- _WHAT TO WORK ON_
Working through the data below, reproduce word for word the line with "- Civilization V crashs randomly on Linux." and every line after it, both ends included, and omit the pictures.

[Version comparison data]
+++

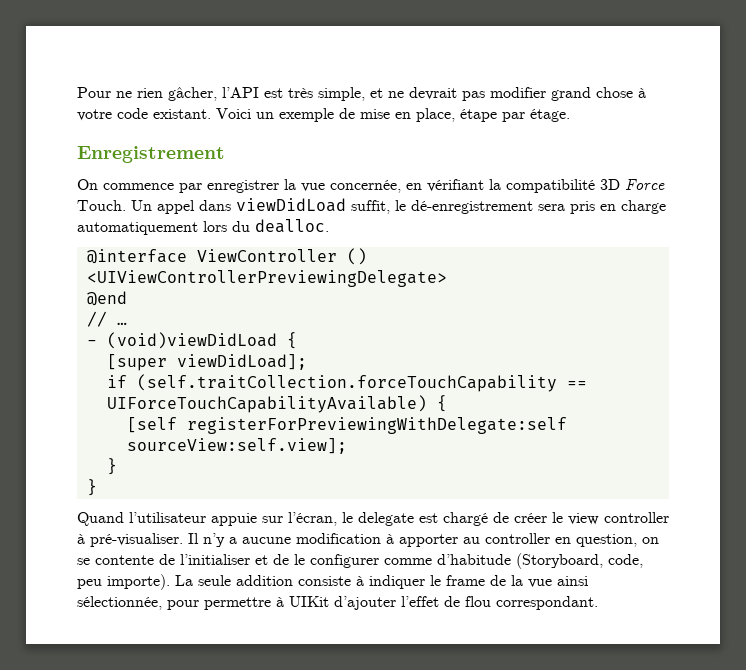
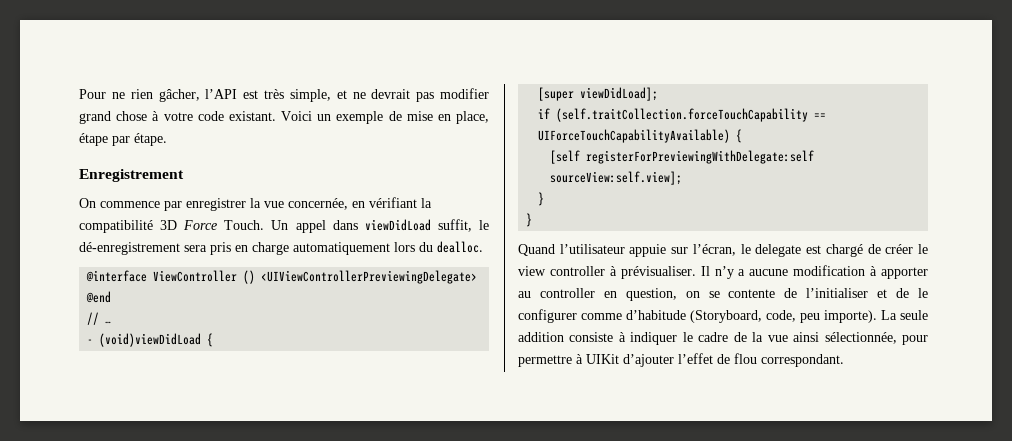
- Voici un exemple de mise en place, étape par étage.
+ Voici un exemple de mise en place, étape par étape.
- Quand l’utilisateur appuie sur l’écran, le delegate est chargé de créer le view controller à pré-visualiser.
+ Quand l’utilisateur appuie sur l’écran, le delegate est chargé de créer le view controller à prévisualiser.
- La seule addition consiste à indiquer le frame de la vue ainsi sélectionnée, pour permettre à UIKit d’ajouter l’effet de flou correspondant.
+ La seule addition consiste à indiquer le cadre de la vue ainsi sélectionnée, pour permettre à UIKit d’ajouter l’effet de flou correspondant.

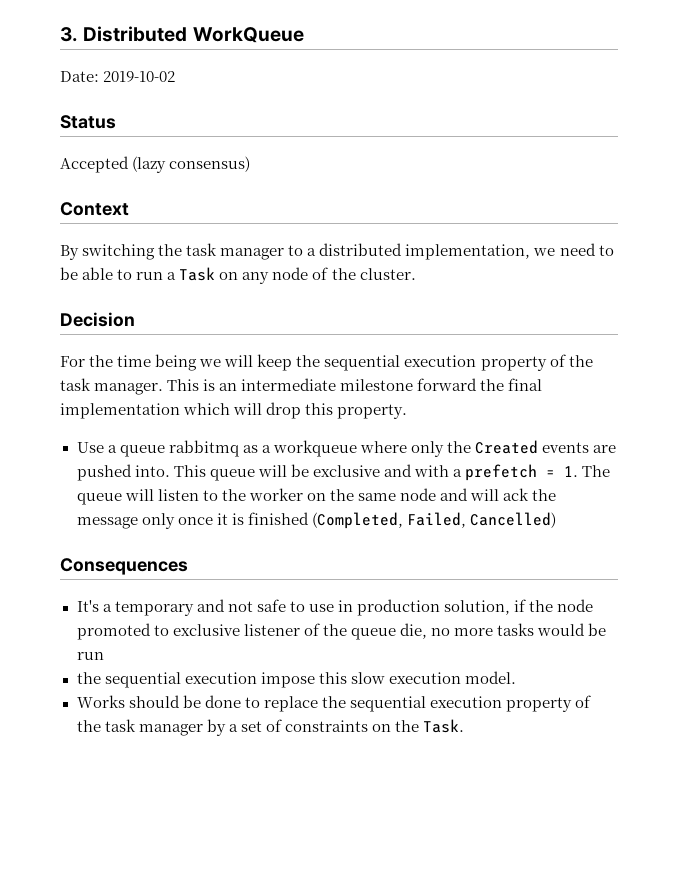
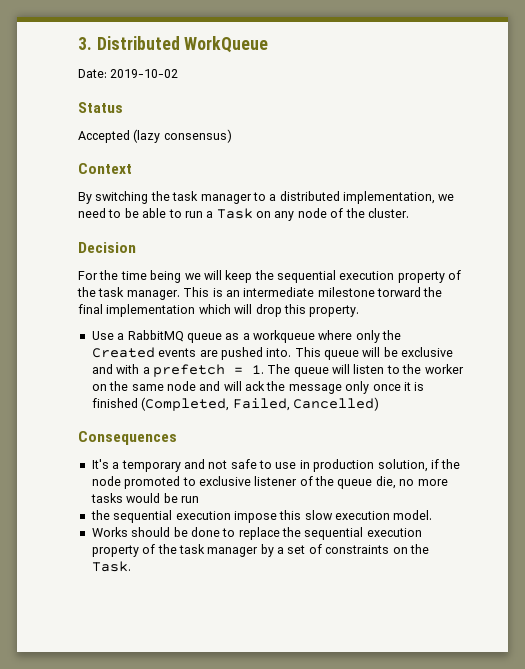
- This is an intermediate milestone forward the final implementation which will drop this property.
+ This is an intermediate milestone torward the final implementation which will drop this property.
- Use a queue rabbitmq as a workqueue where only the Created events are pushed into.
+ Use a RabbitMQ queue as a workqueue where only the Created events are pushed into.

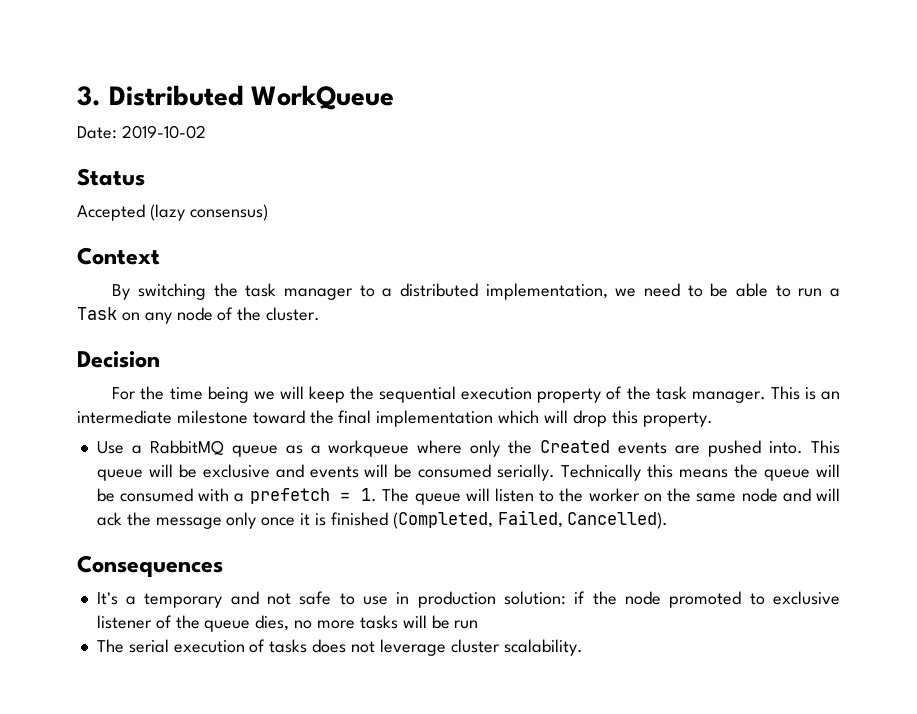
- This is an intermediate milestone torward the final implementation which will drop this property.
+ This is an intermediate milestone toward the final implementation which will drop this property.
- This queue will be exclusive and with a prefetch = 1. The queue will listen to the worker on the same node and will ack the message only once it is finished (Completed, Failed, Cancelled)
+ This queue will be exclusive and events will be consumed serially. Technically this means the queue will be consumed with a prefetch = 1. The queue will listen to the worker on the same node and will ack the message only once it is finished (Completed, Failed, Cancelled).
- It's a temporary and not safe to use in production solution, if the node promoted to exclusive listener of the queue die, no more tasks would be run
+ It's a temporary and not safe to use in production solution: if the node promoted to exclusive listener of the queue dies, no more tasks will be run
- the sequential execution impose this slow execution model.
- Works should be done to replace the sequential execution property of the task manager by a set of constraints on the Task.
+ The serial execution of tasks does not leverage cluster scalability.

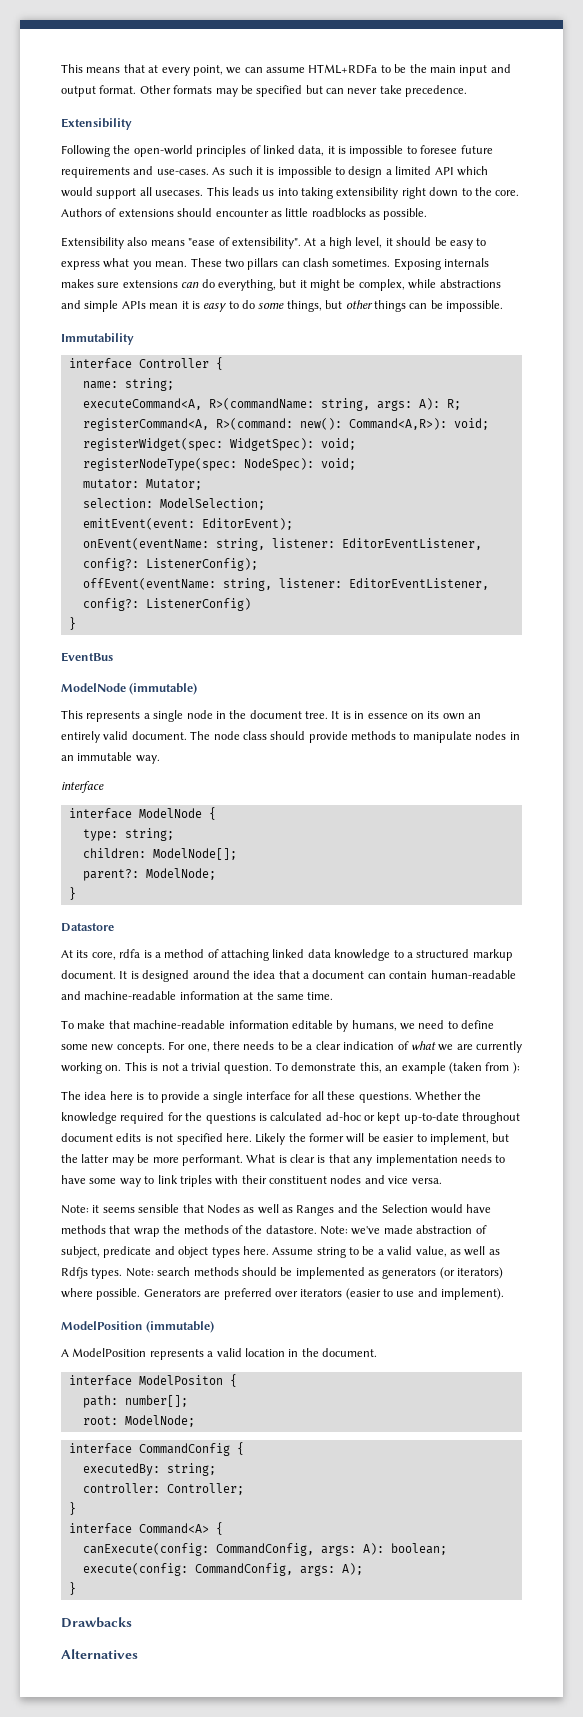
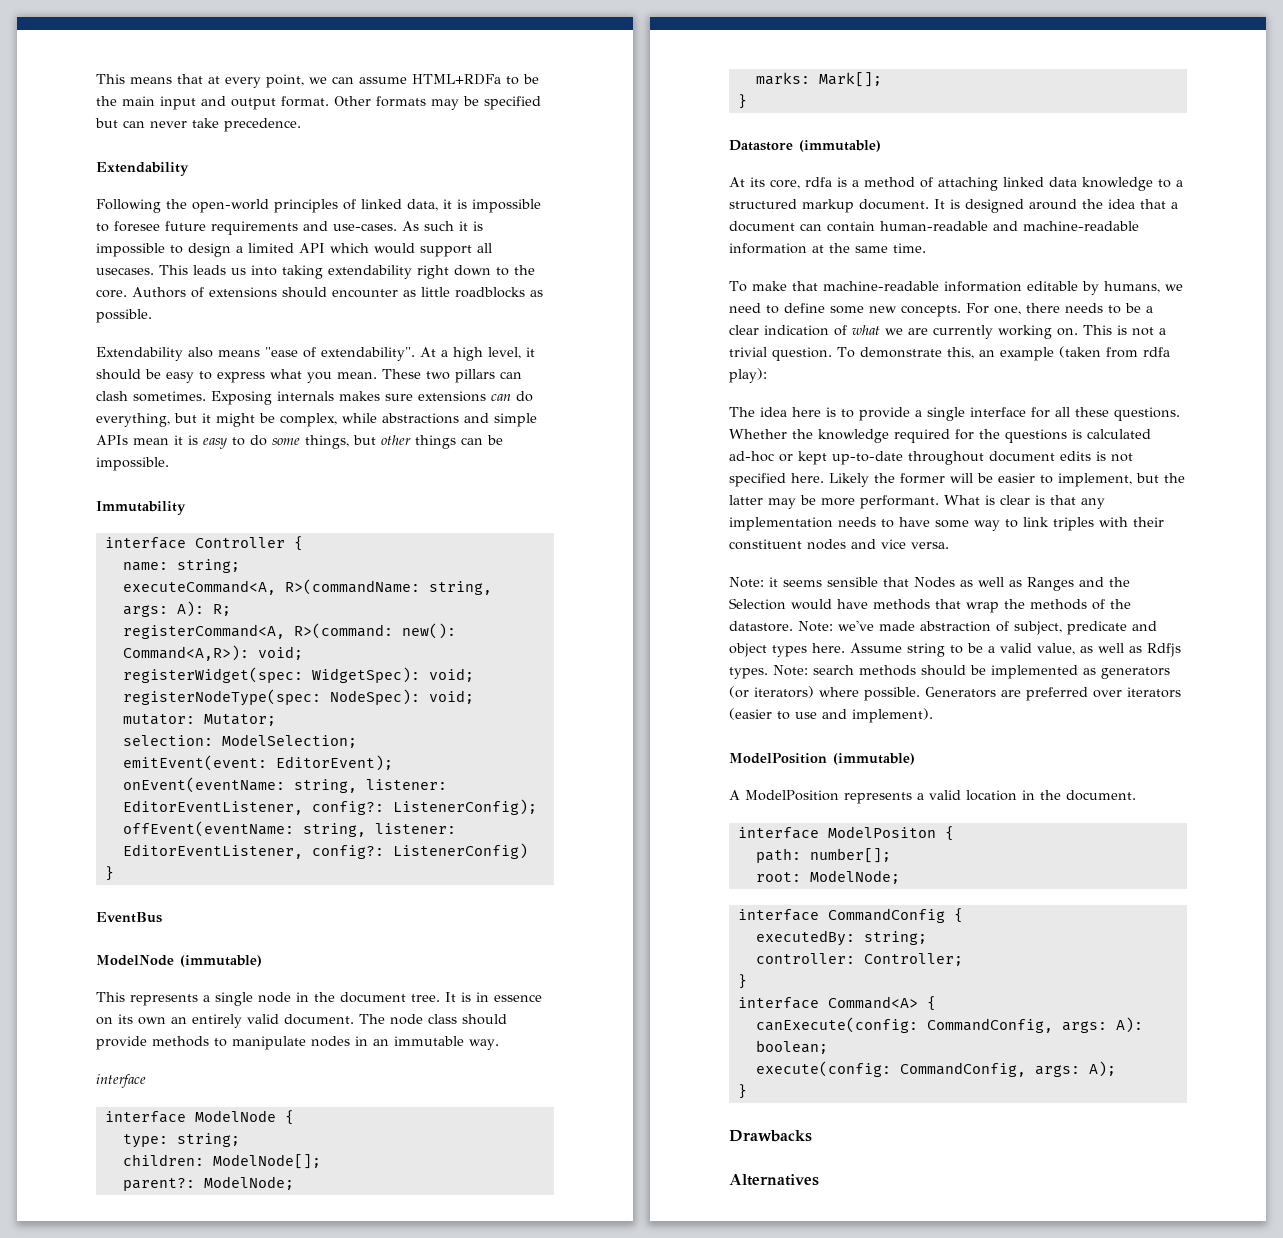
  Other formats may be specified but can never take precedence.
- Extensibility
+ Extendability
- This leads us into taking extensibility right down to the core.
+ This leads us into taking extendability right down to the core.
- Extensibility also means "ease of extensibility".
+ Extendability also means "ease of extendability".
+ marks: Mark[];
- Datastore
+ Datastore (immutable)
- To demonstrate this, an example (taken from ):
+ To demonstrate this, an example (taken from rdfa play):

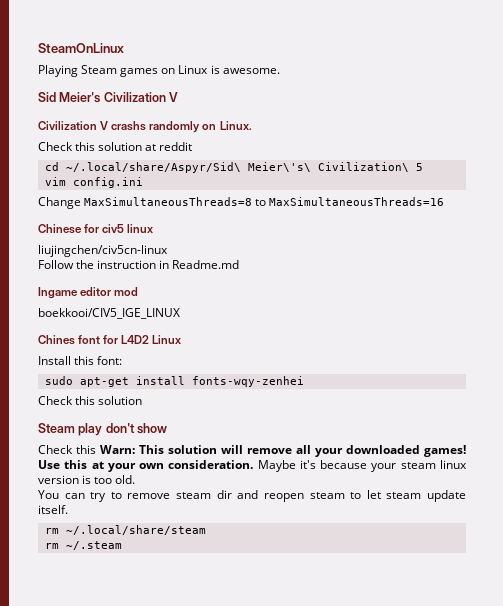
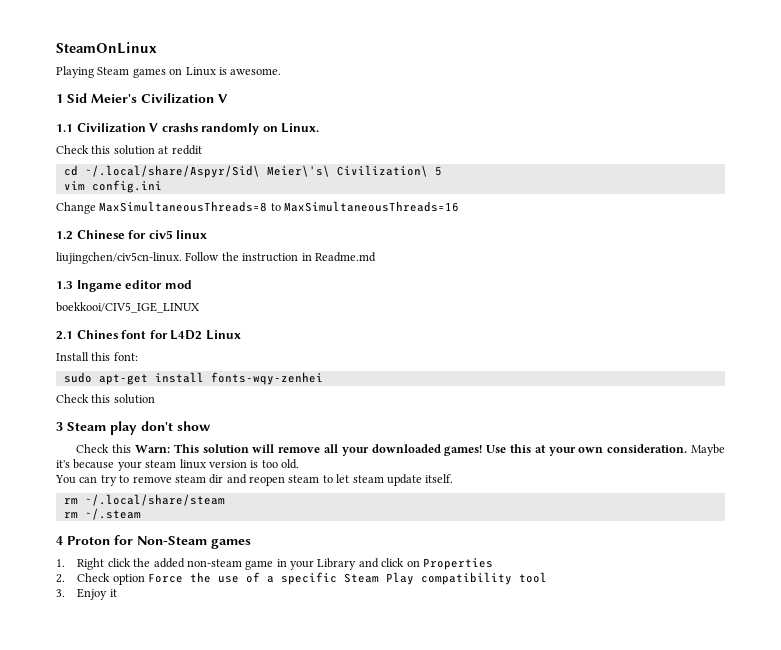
- Sid Meier's Civilization V
+ 1 Sid Meier's Civilization V
- Civilization V crashs randomly on Linux.
+ 1.1 Civilization V crashs randomly on Linux.
- Chinese for civ5 linux
+ 1.2 Chinese for civ5 linux
- liujingchen/civ5cn-linux
- Follow the instruction in Readme.md
+ liujingchen/civ5cn-linux. Follow the instruction in Readme.md
- Ingame editor mod
+ 1.3 Ingame editor mod
- Chines font for L4D2 Linux
+ 2.1 Chines font for L4D2 Linux
- Steam play don't show
+ 3 Steam play don't show
+ 4 Proton for Non-Steam games
+ 1. Right click the added non-steam game in your Library and click on Properties
+ 2. Check option Force the use of a specific Steam Play compatibility tool
+ 3. Enjoy it

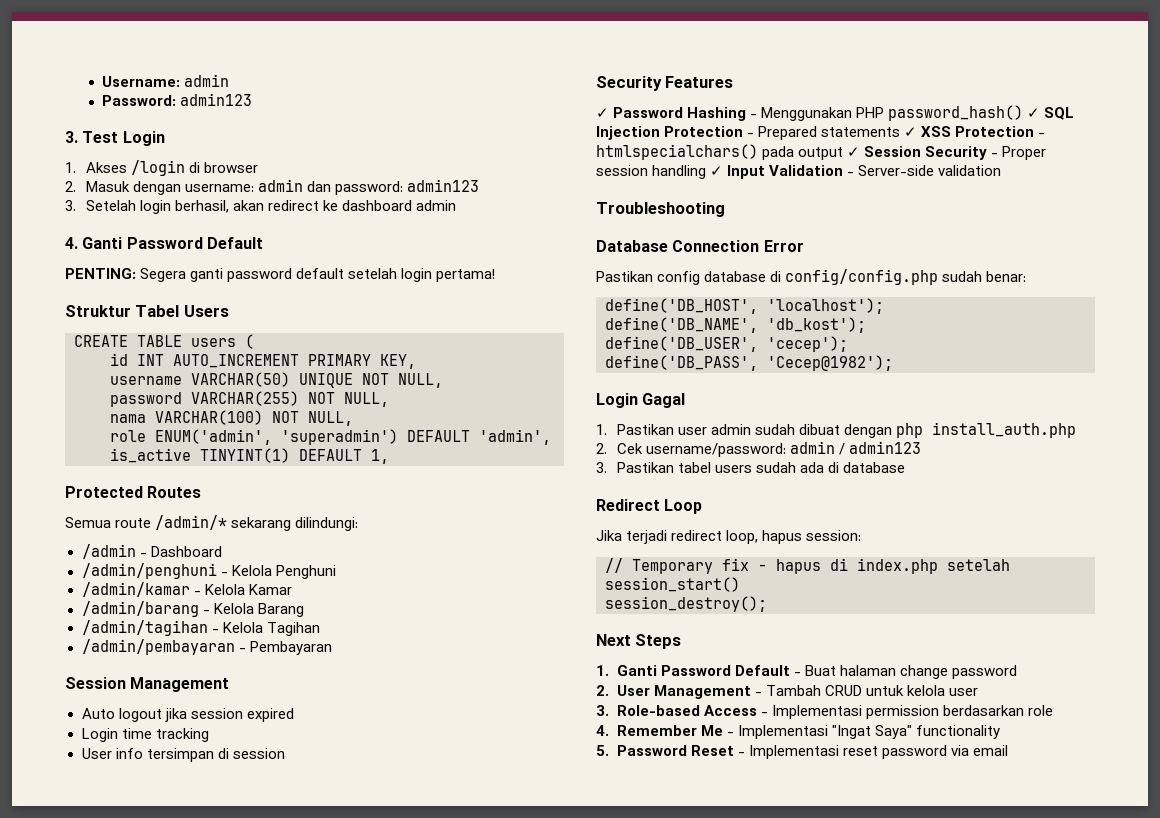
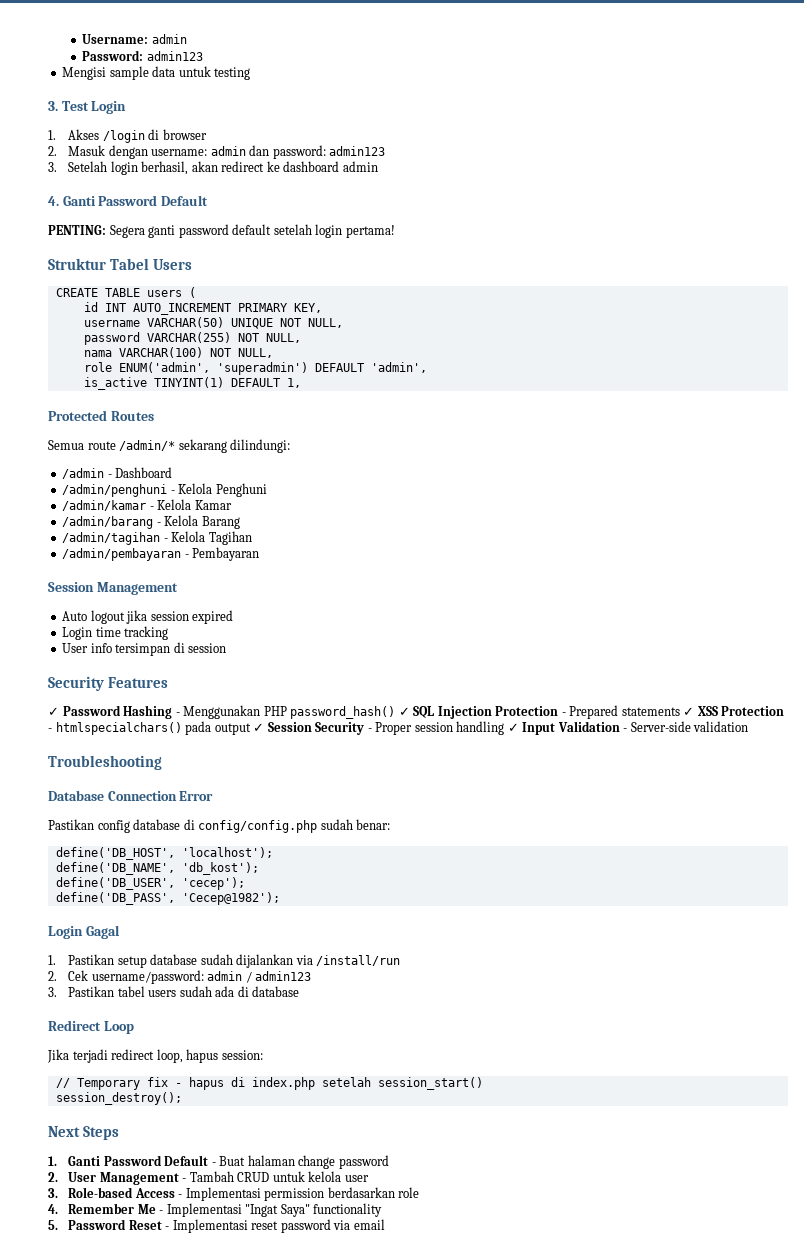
+ Mengisi sample data untuk testing
- 1. Pastikan user admin sudah dibuat dengan php install_auth.php
+ 1. Pastikan setup database sudah dijalankan via /install/run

+++

- _THE ANSWER_
- Civilization V crashs randomly on Linux.
+ 1.1 Civilization V crashs randomly on Linux.
- Chinese for civ5 linux
+ 1.2 Chinese for civ5 linux
- liujingchen/civ5cn-linux
- Follow the instruction in Readme.md
+ liujingchen/civ5cn-linux. Follow the instruction in Readme.md
- Ingame editor mod
+ 1.3 Ingame editor mod
- Chines font for L4D2 Linux
+ 2.1 Chines font for L4D2 Linux
- Steam play don't show
+ 3 Steam play don't show
+ 4 Proton for Non-Steam games
+ 1. Right click the added non-steam game in your Library and click on Properties
+ 2. Check option Force the use of a specific Steam Play compatibility tool
+ 3. Enjoy it

+ Mengisi sample data untuk testing
- 1. Pastikan user admin sudah dibuat dengan php install_auth.php
+ 1. Pastikan setup database sudah dijalankan via /install/run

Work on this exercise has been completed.